:: YOUR OBJECTIVE ::
Repeat each record exactly, skipping the pictures.

[Content revision data]
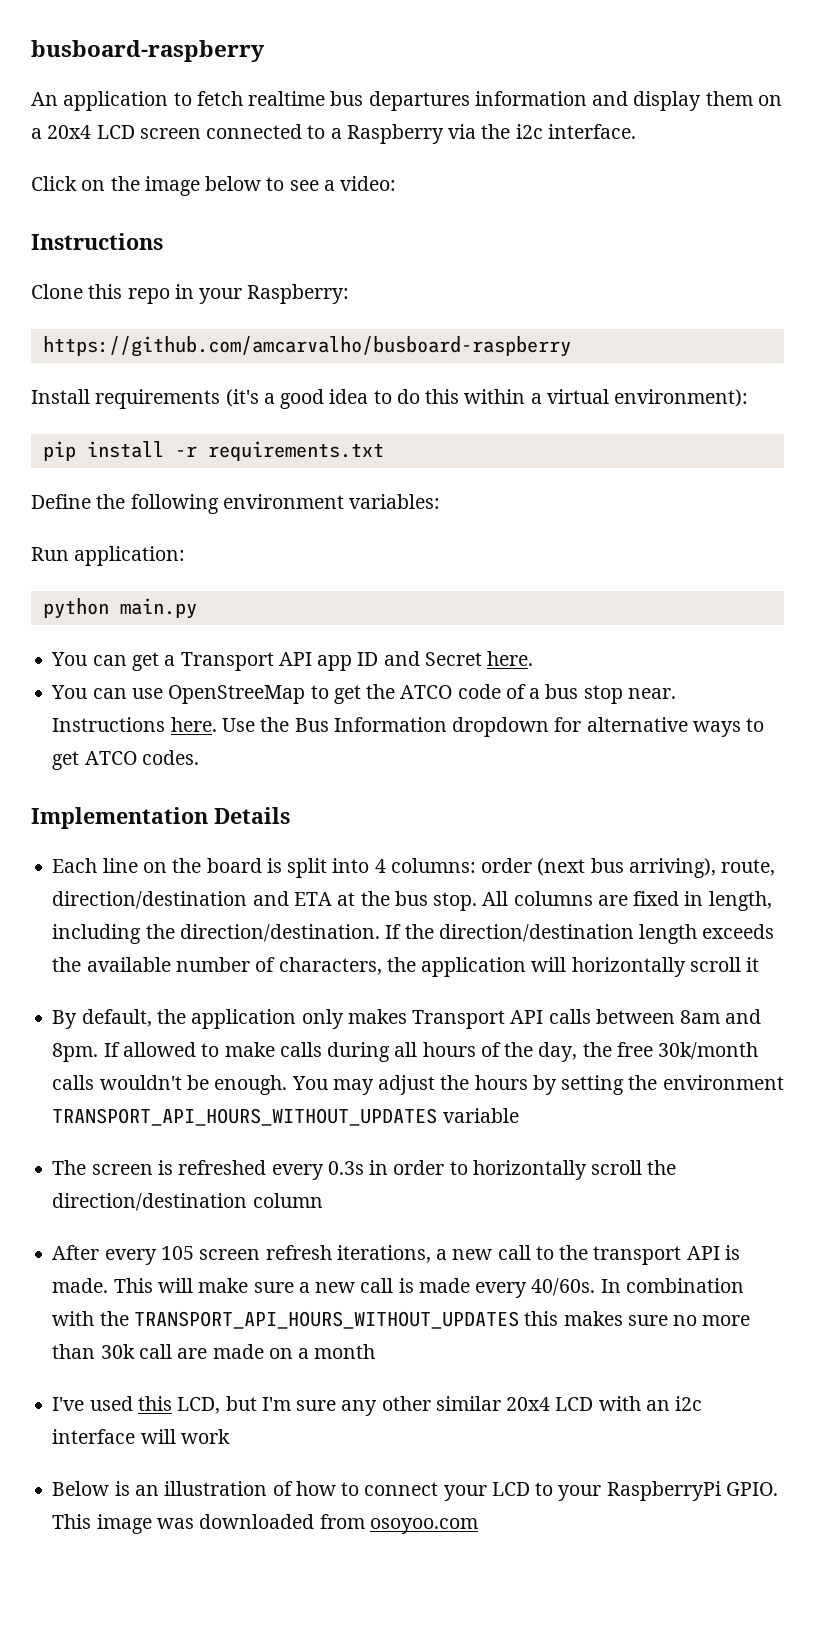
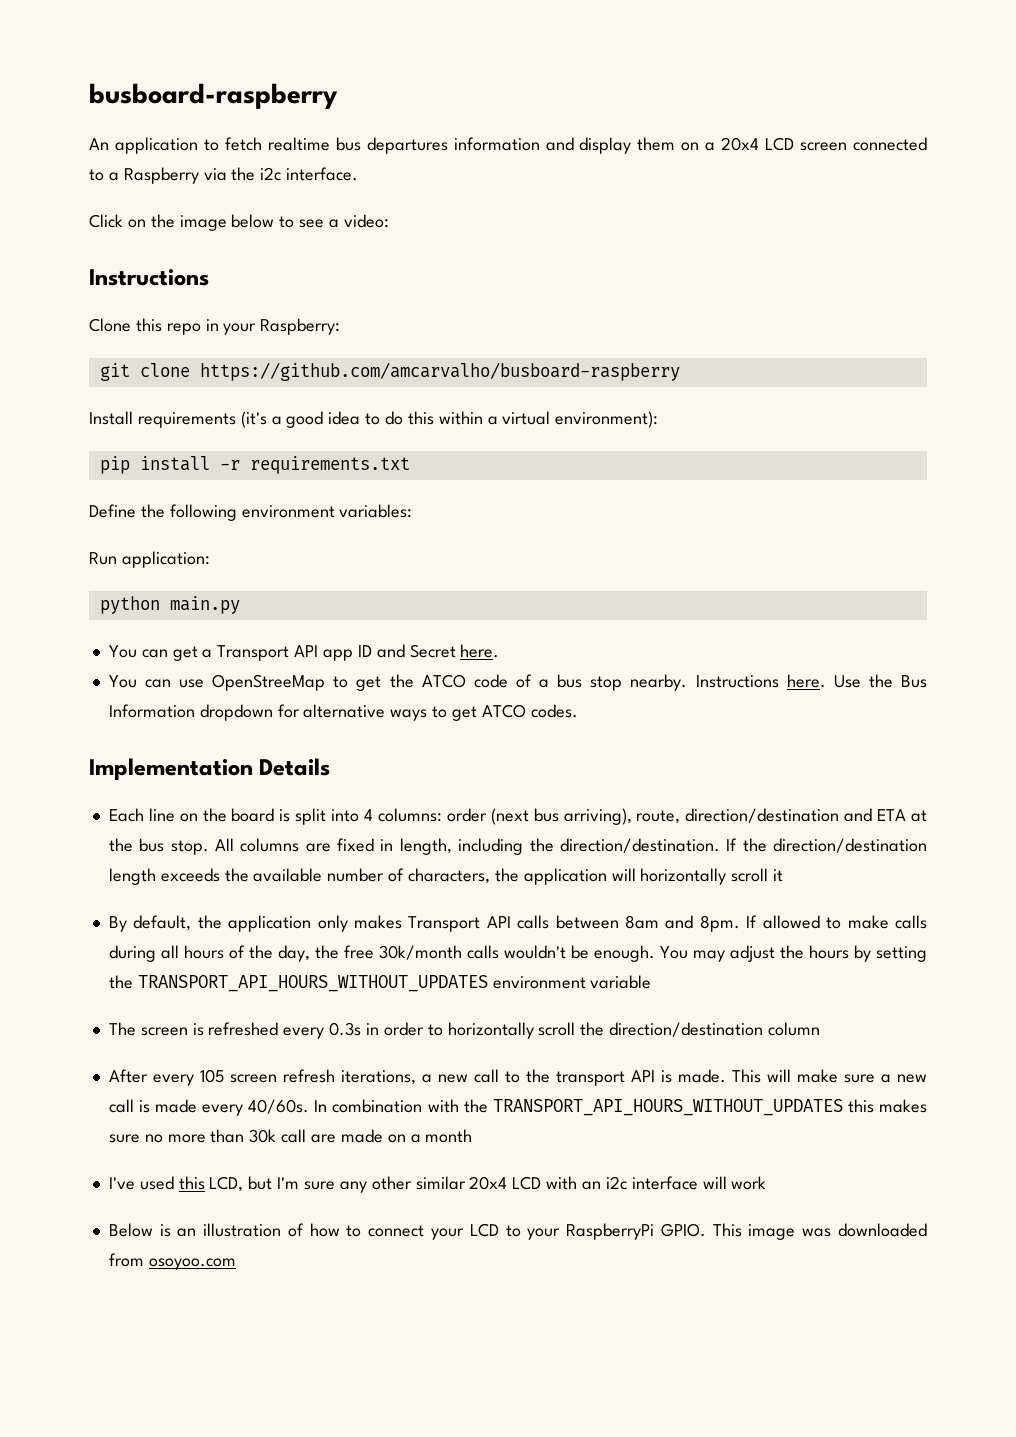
- https://github.com/amcarvalho/busboard-raspberry
+ git clone https://github.com/amcarvalho/busboard-raspberry
- You can use OpenStreeMap to get the ATCO code of a bus stop near.
+ You can use OpenStreeMap to get the ATCO code of a bus stop nearby.
- You may adjust the hours by setting the environment TRANSPORT_API_HOURS_WITHOUT_UPDATES variable
+ You may adjust the hours by setting the TRANSPORT_API_HOURS_WITHOUT_UPDATES environment variable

:: YOUR RESPONSE ::
- https://github.com/amcarvalho/busboard-raspberry
+ git clone https://github.com/amcarvalho/busboard-raspberry
- You can use OpenStreeMap to get the ATCO code of a bus stop near.
+ You can use OpenStreeMap to get the ATCO code of a bus stop nearby.
- You may adjust the hours by setting the environment TRANSPORT_API_HOURS_WITHOUT_UPDATES variable
+ You may adjust the hours by setting the TRANSPORT_API_HOURS_WITHOUT_UPDATES environment variable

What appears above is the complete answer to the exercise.